= Work order =
Once you find the line with "[217,788,714,804] contexts. We" in the listing below, set down exactly every line from it through the line with "[50,2002,88,2015] 0.1.2 ->", but no pictures.
BEGIN Dataset records
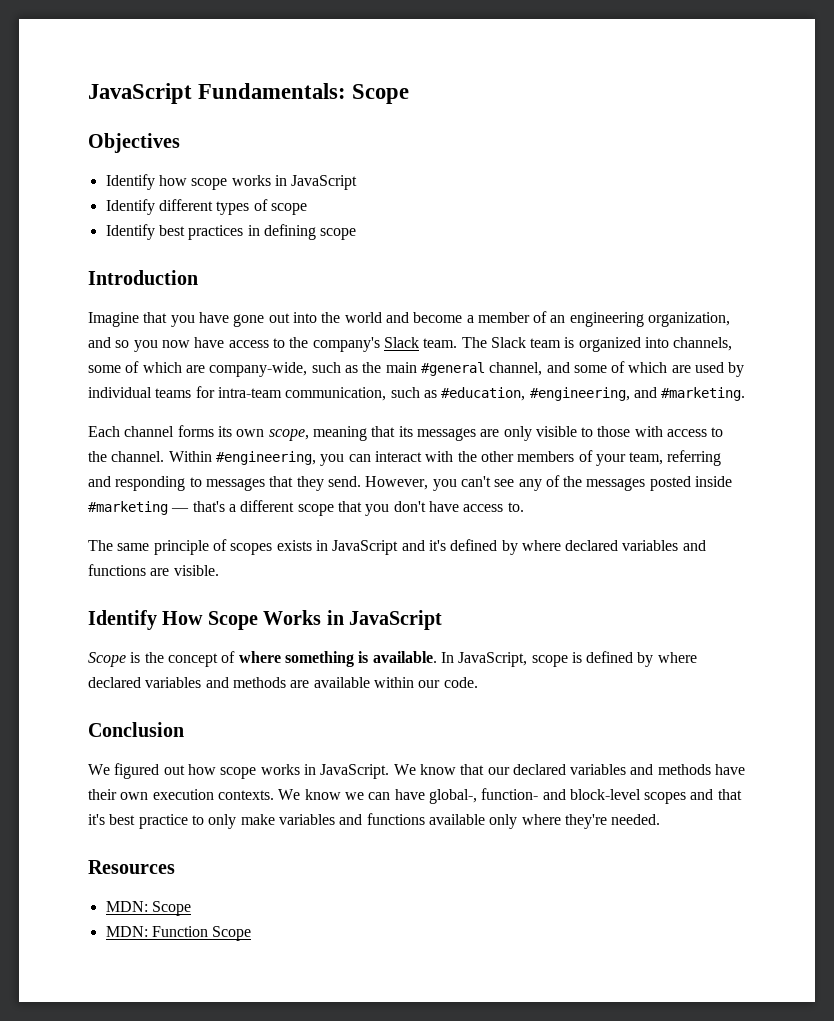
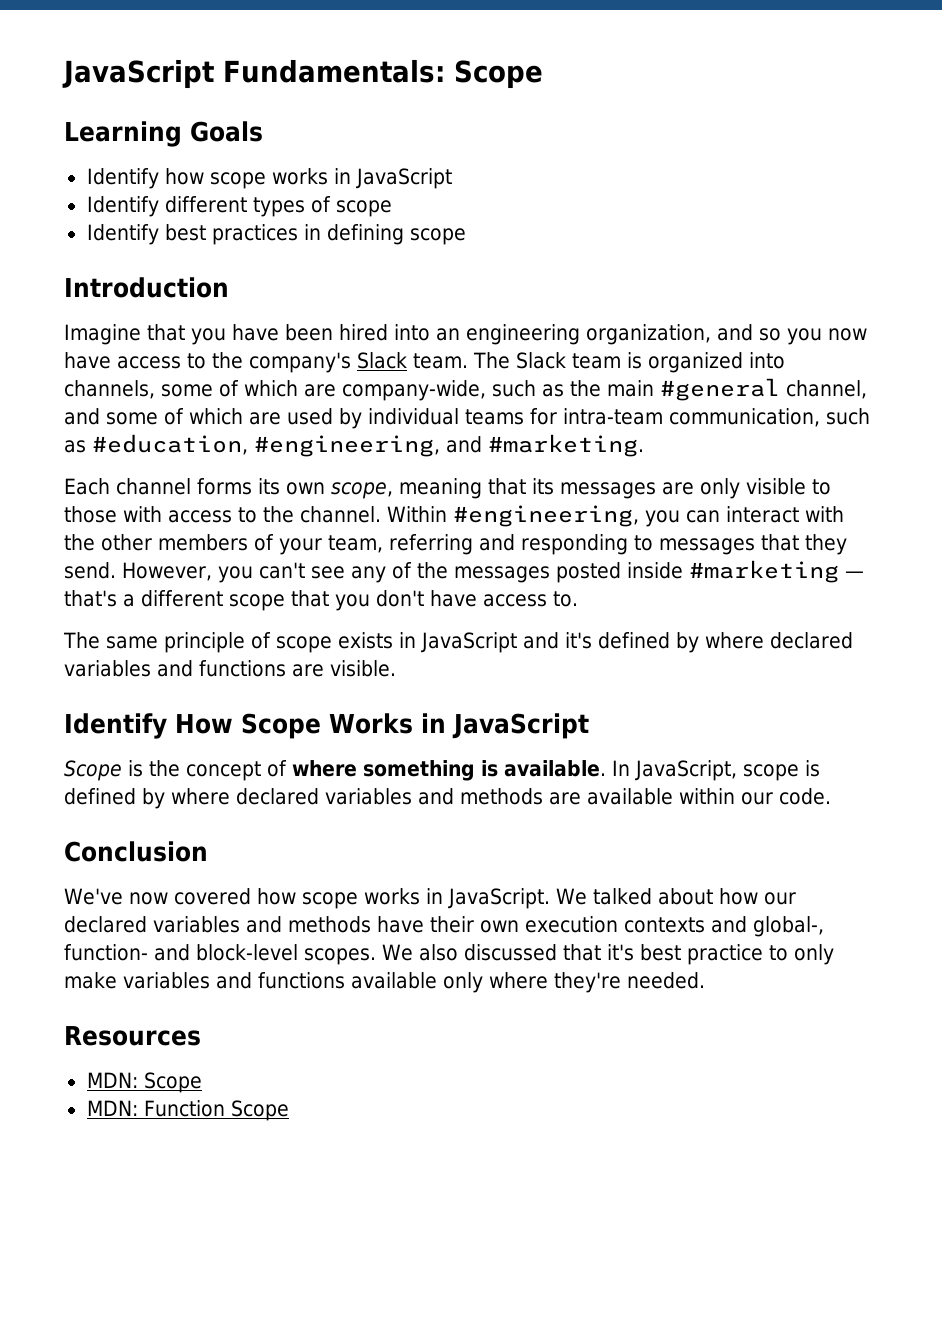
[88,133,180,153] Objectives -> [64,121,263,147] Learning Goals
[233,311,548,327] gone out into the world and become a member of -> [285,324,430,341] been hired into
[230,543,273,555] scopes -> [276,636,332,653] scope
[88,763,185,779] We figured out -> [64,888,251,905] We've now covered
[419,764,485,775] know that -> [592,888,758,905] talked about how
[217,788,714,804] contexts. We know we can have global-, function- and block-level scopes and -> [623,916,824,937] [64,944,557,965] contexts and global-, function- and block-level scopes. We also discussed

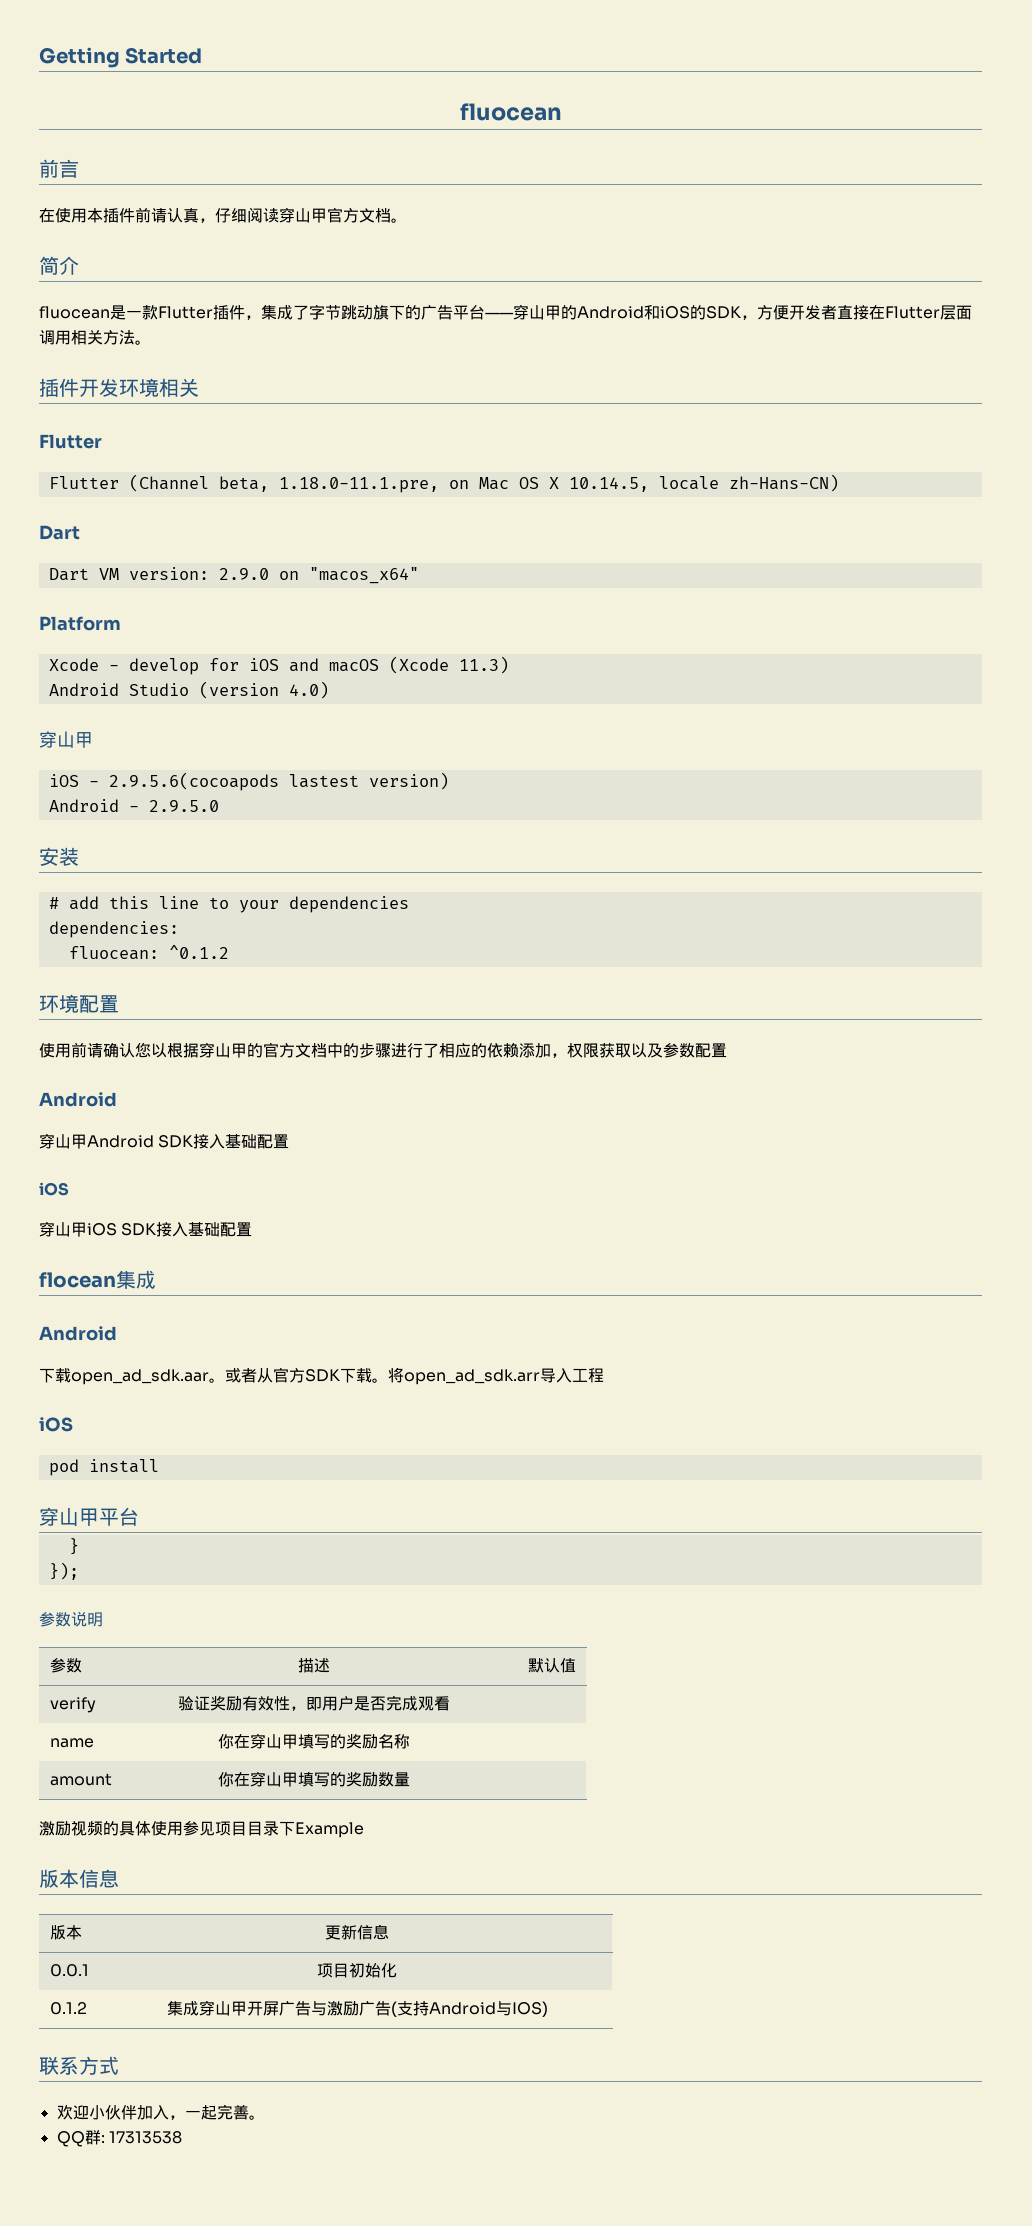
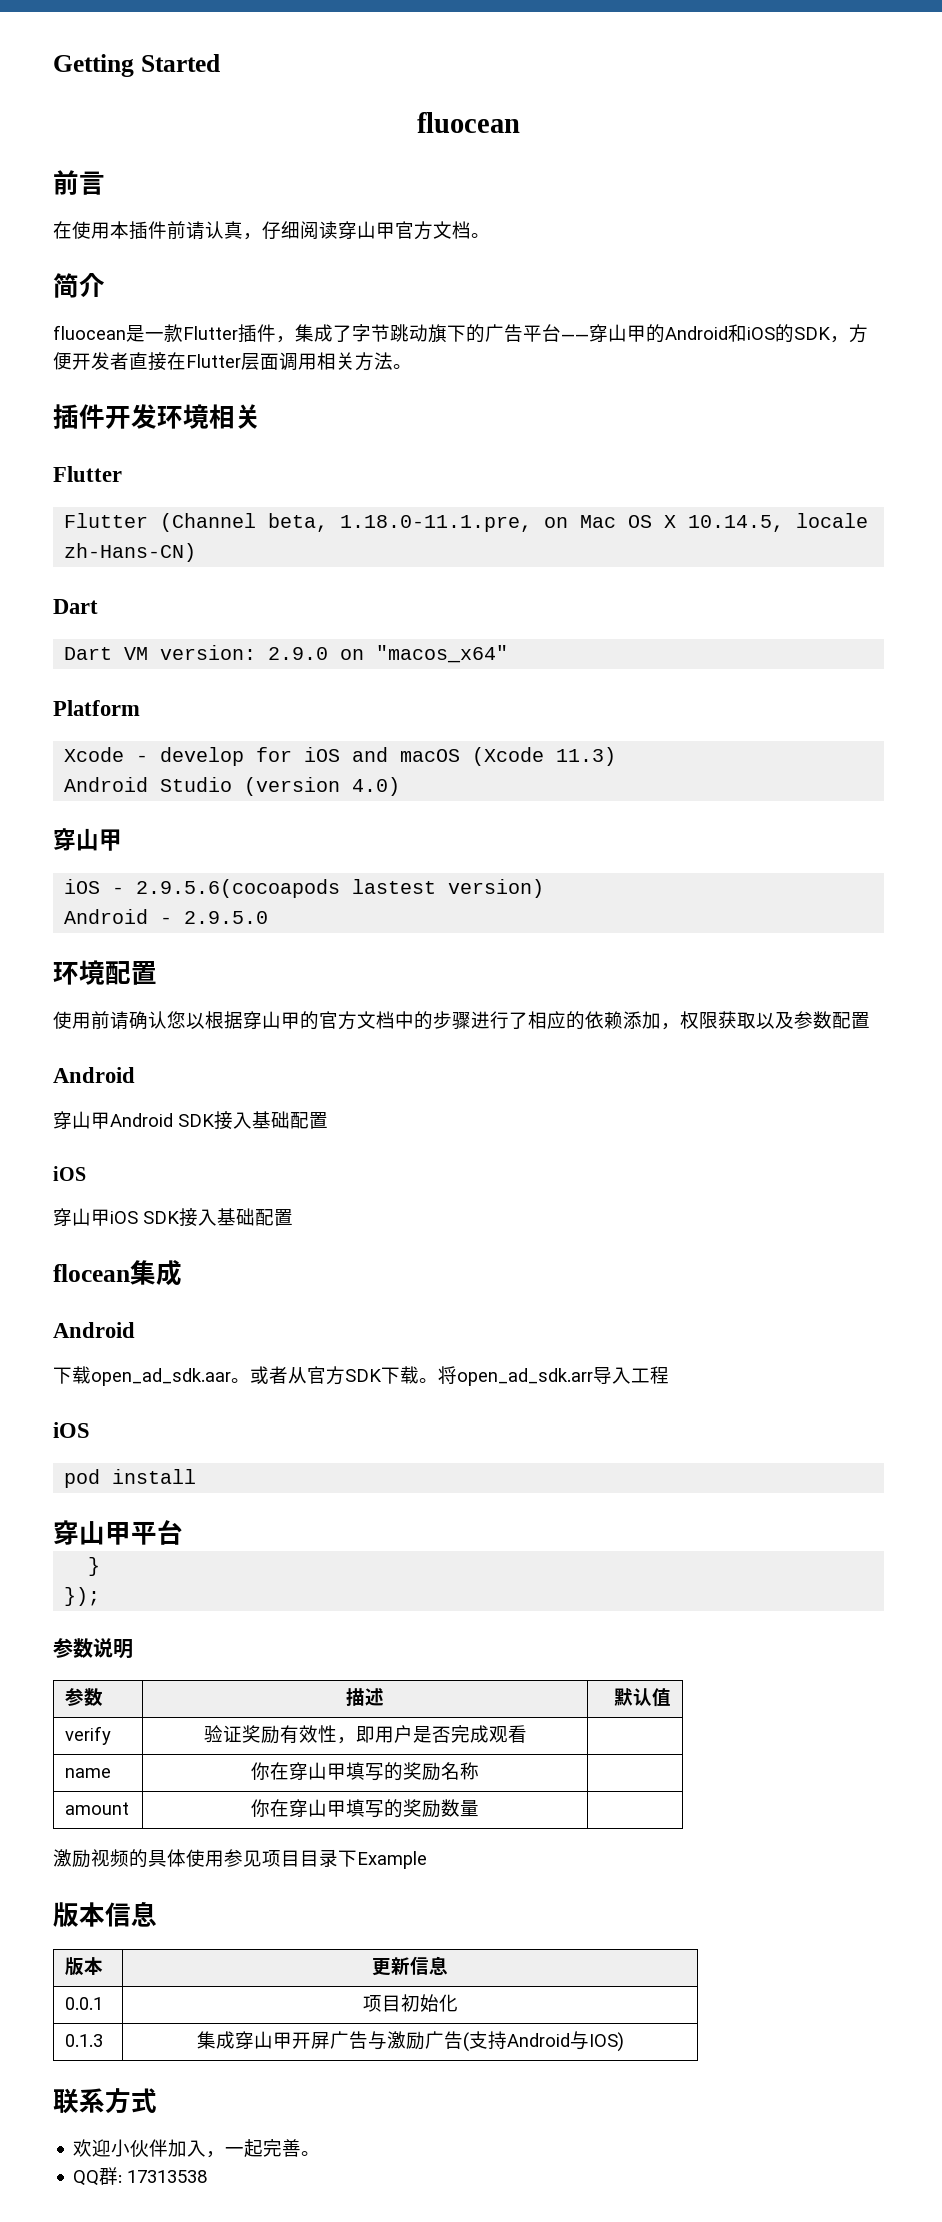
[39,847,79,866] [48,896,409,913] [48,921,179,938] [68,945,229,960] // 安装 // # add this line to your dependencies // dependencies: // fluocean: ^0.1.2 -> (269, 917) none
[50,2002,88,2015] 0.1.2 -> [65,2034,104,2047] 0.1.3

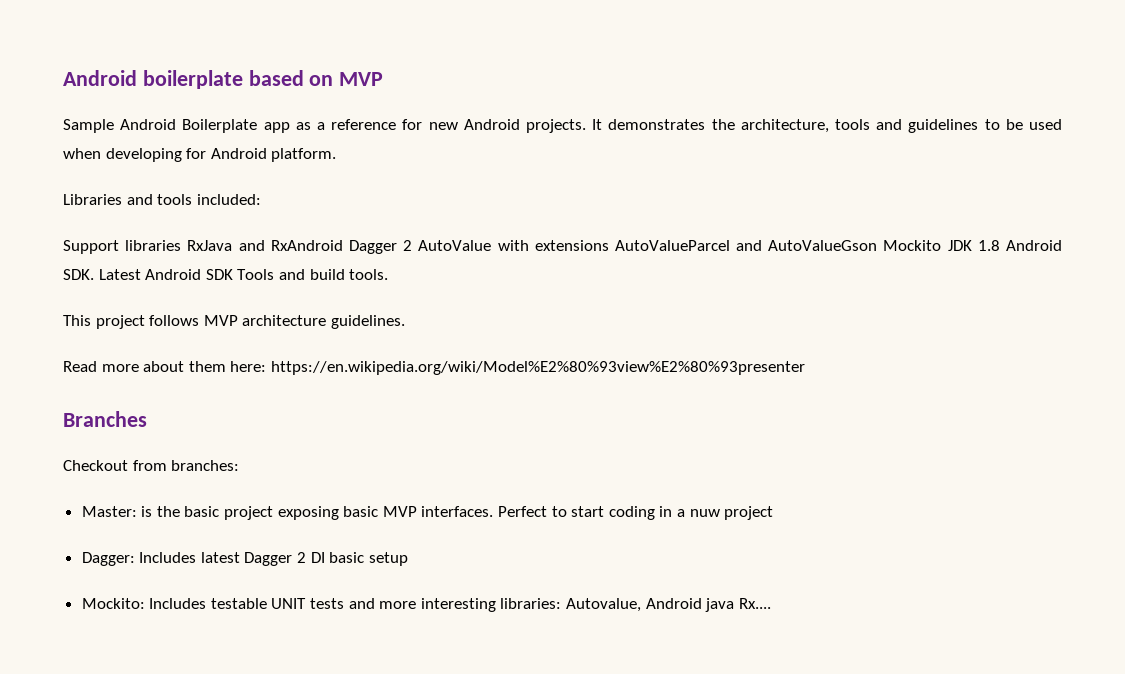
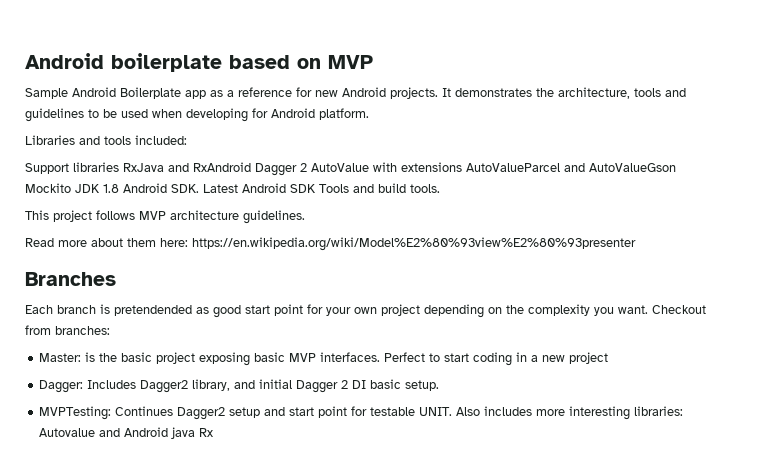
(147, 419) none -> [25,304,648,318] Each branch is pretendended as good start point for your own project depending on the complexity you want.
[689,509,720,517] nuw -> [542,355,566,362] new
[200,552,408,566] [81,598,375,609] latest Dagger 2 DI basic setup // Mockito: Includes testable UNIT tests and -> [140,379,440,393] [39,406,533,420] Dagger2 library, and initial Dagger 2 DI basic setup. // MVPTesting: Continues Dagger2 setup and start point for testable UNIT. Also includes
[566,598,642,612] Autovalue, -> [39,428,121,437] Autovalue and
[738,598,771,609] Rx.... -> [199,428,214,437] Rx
END Dataset records
= Answer to the problem =
[217,788,714,804] contexts. We know we can have global-, function- and block-level scopes and -> [623,916,824,937] [64,944,557,965] contexts and global-, function- and block-level scopes. We also discussed

[39,847,79,866] [48,896,409,913] [48,921,179,938] [68,945,229,960] // 安装 // # add this line to your dependencies // dependencies: // fluocean: ^0.1.2 -> (269, 917) none
[50,2002,88,2015] 0.1.2 -> [65,2034,104,2047] 0.1.3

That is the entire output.